To reach her permanent home, however, required passing through the 80-foot wide Hiram Chittenden Locks in Ballard - a difficult accomplishment for a vessel with an 81-foot beam. In cooperation with the US Army Corps of Engineers, operators of the locks, a plan was devised to turn the White Sands partially on her side and then send her through. To accomplish this, one side of the ship was ballasted with water and weighted down with 51 concrete blocks and 17 stacks of steel plates, weighing almost 1226 short tons, while the other side - raised 38 degrees in the air - was supported by two air-filled barges cabled to the ship's superstructure.

Adding to the difficulty of this engineering feat, it was determined that the passage could only be attempted at the highest tide. Should the ship be delayed for a few moments, her bottom would no longer clear the side of the locks. Attempting such a transit was incredibly risky: even today, the locks support a substantial amount of commercial traffic. Had the tide subsided before she completed the transit, engineers had already decided there was only one other option: quickly cut her into pieces and scrap her.
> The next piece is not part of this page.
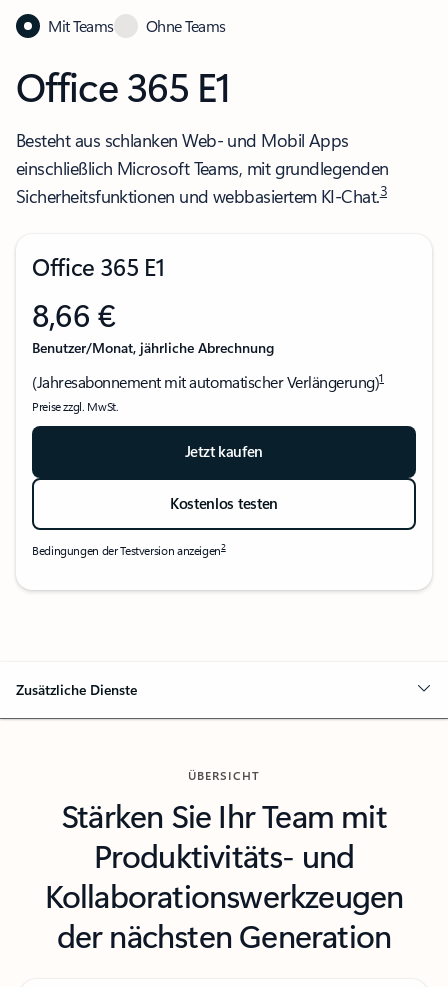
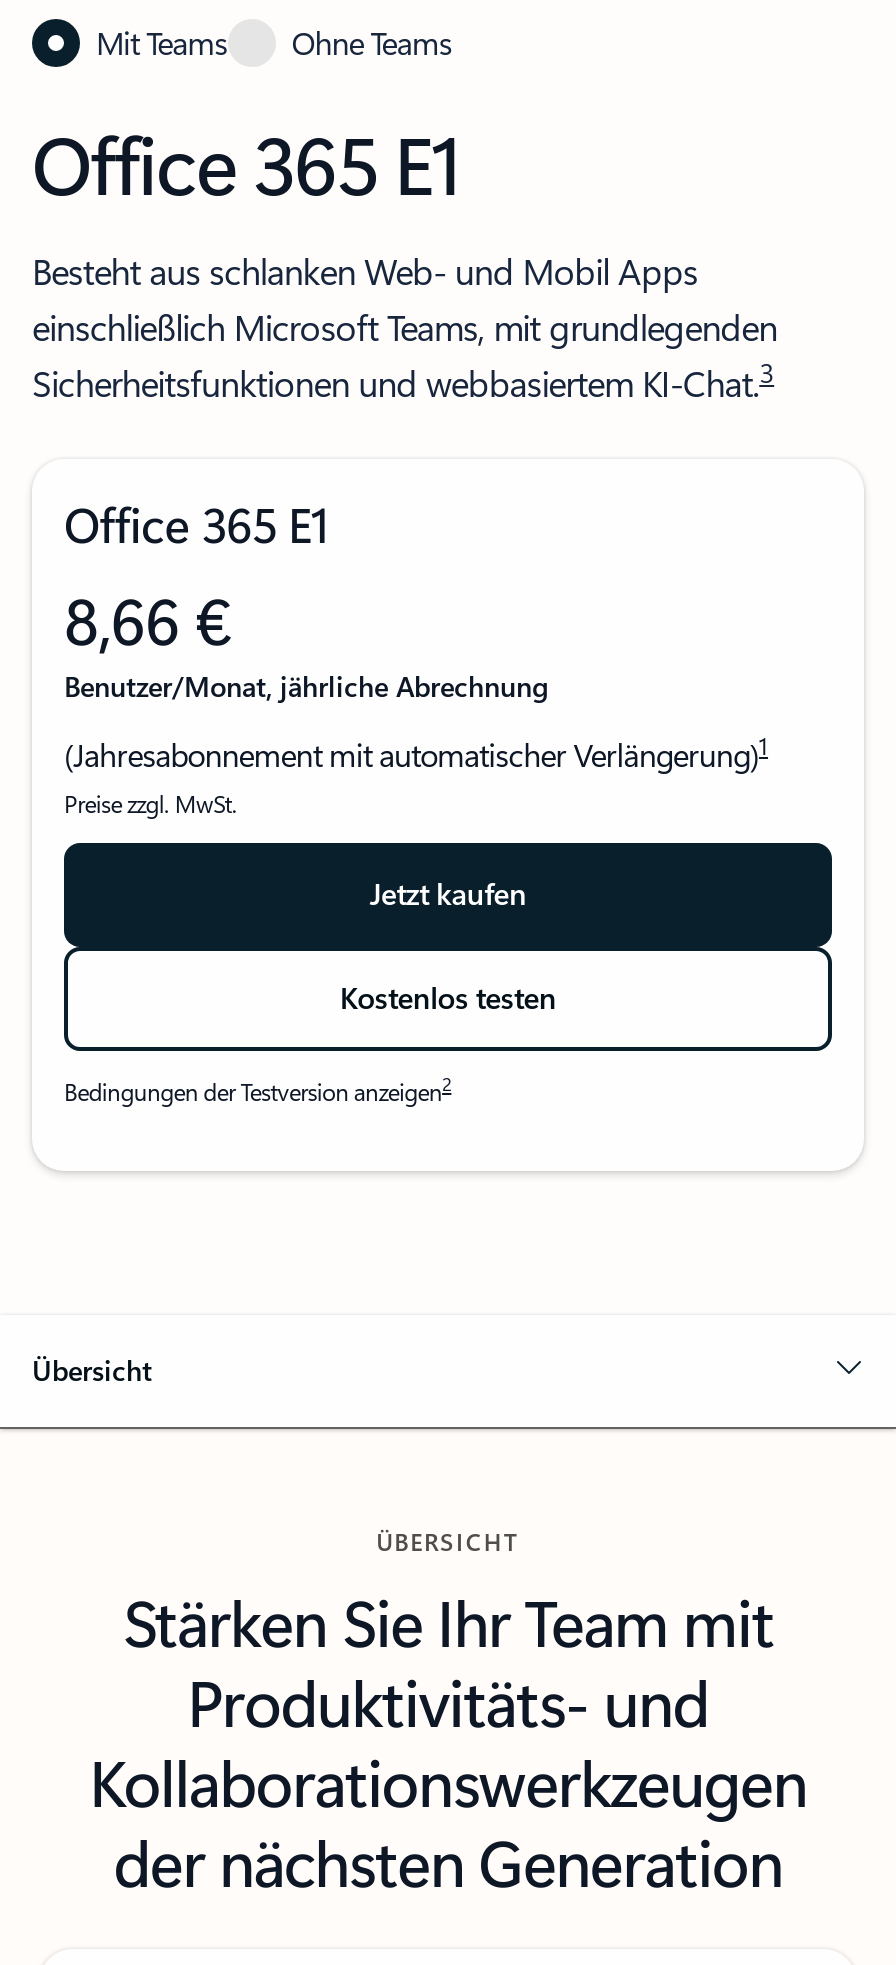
[16,680,137,699] Zusätzliche Dienste -> [32,1350,152,1388] Übersicht

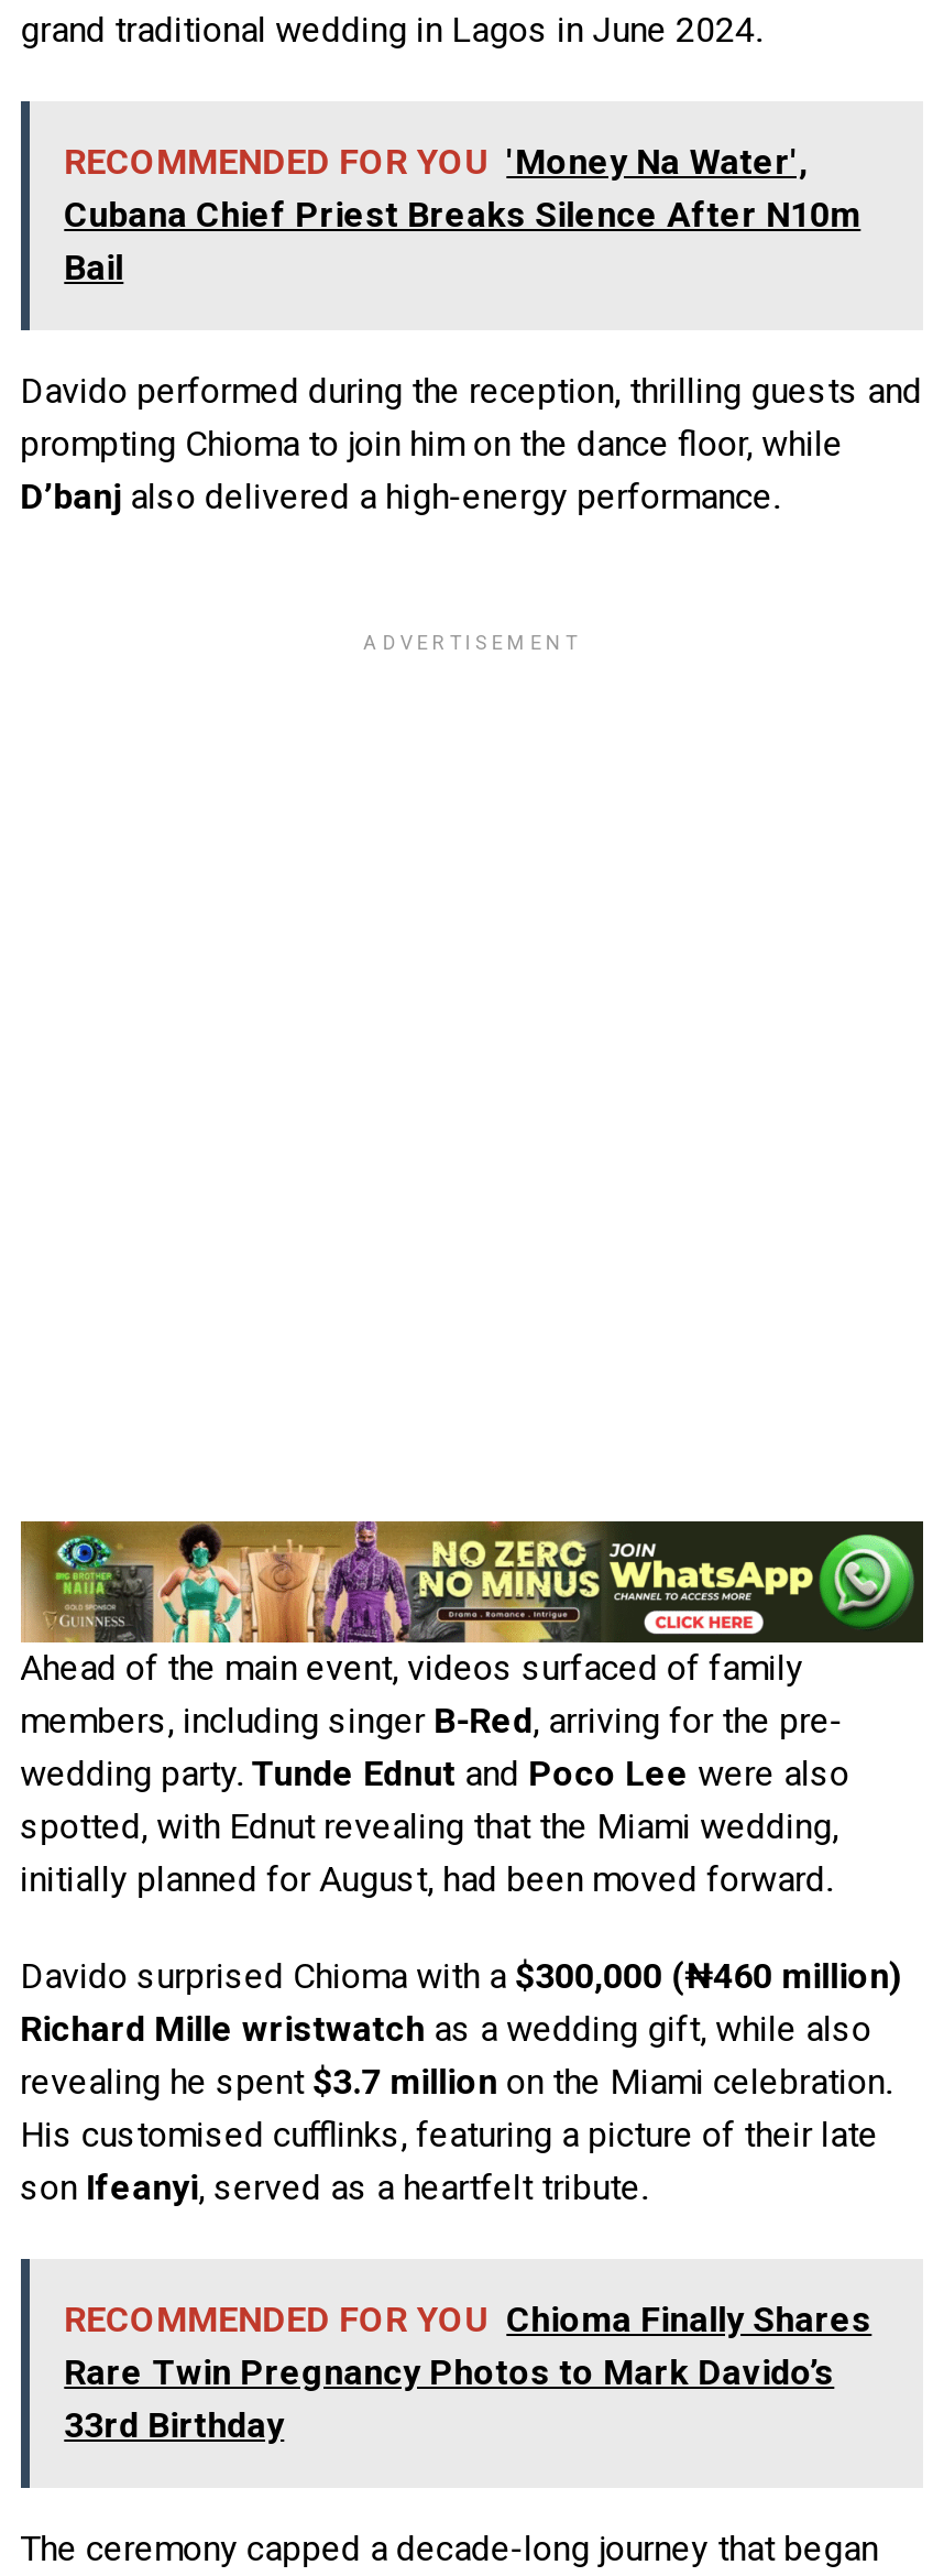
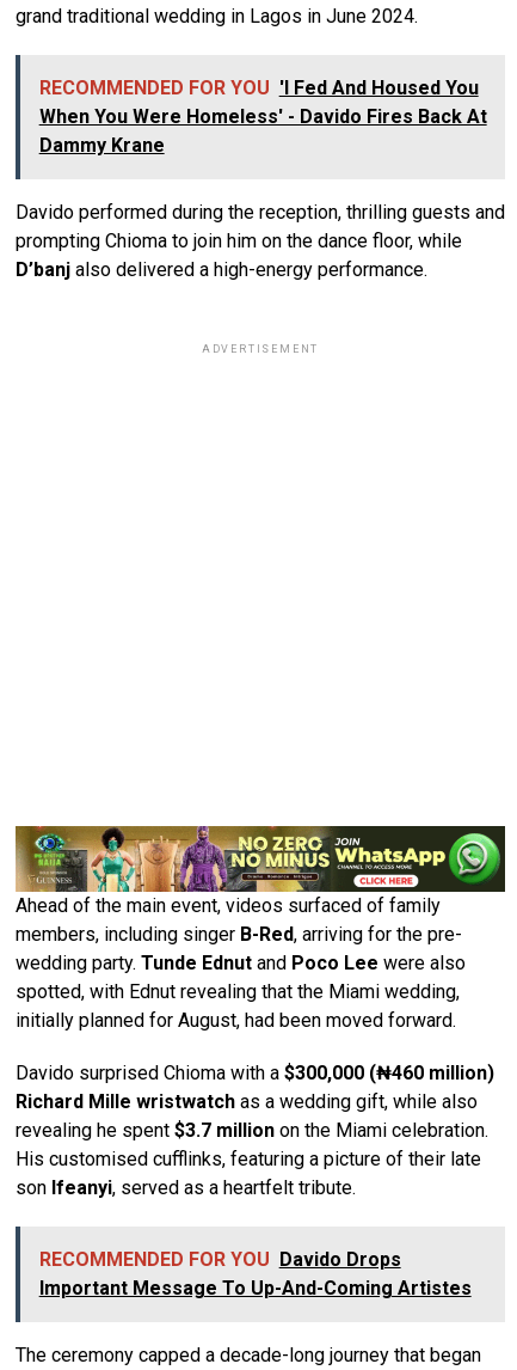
[64,141,861,288] RECOMMENDED FOR YOU 'Money Na Water', | Cubana Chief Priest Breaks Silence After N10m | Bail -> [39,76,487,156] RECOMMENDED FOR YOU 'I Fed And Housed You | When You Were Homeless' - Davido Fires Back At | Dammy Krane
[64,2298,872,2446] RECOMMENDED FOR YOU Chioma Finally Shares | Rare Twin Pregnancy Photos to Mark Davido’s | 33rd Birthday -> [39,1248,471,1299] RECOMMENDED FOR YOU Davido Drops | Important Message To Up-And-Coming Artistes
A first attempt failed when one of the supporting barges broke free and shot across the canal. The barge was retrieved and reattached, and on the following day, 4 October 1975, the second attempt was a success. She was gently pulled into position in the locks by tugboats, and transited the locks at high tide.

The White Sands remains the largest vessel ever to transit the Ballard Locks, and is still in use as a dry dock at Lake Union Drydock Co. in Seattle, WA. She is visible on maps of Lake Union, in the southeast corner of the lake. She remains largely intact; only the front part of her superstructure has been cut off so she can sit flush with her moorings.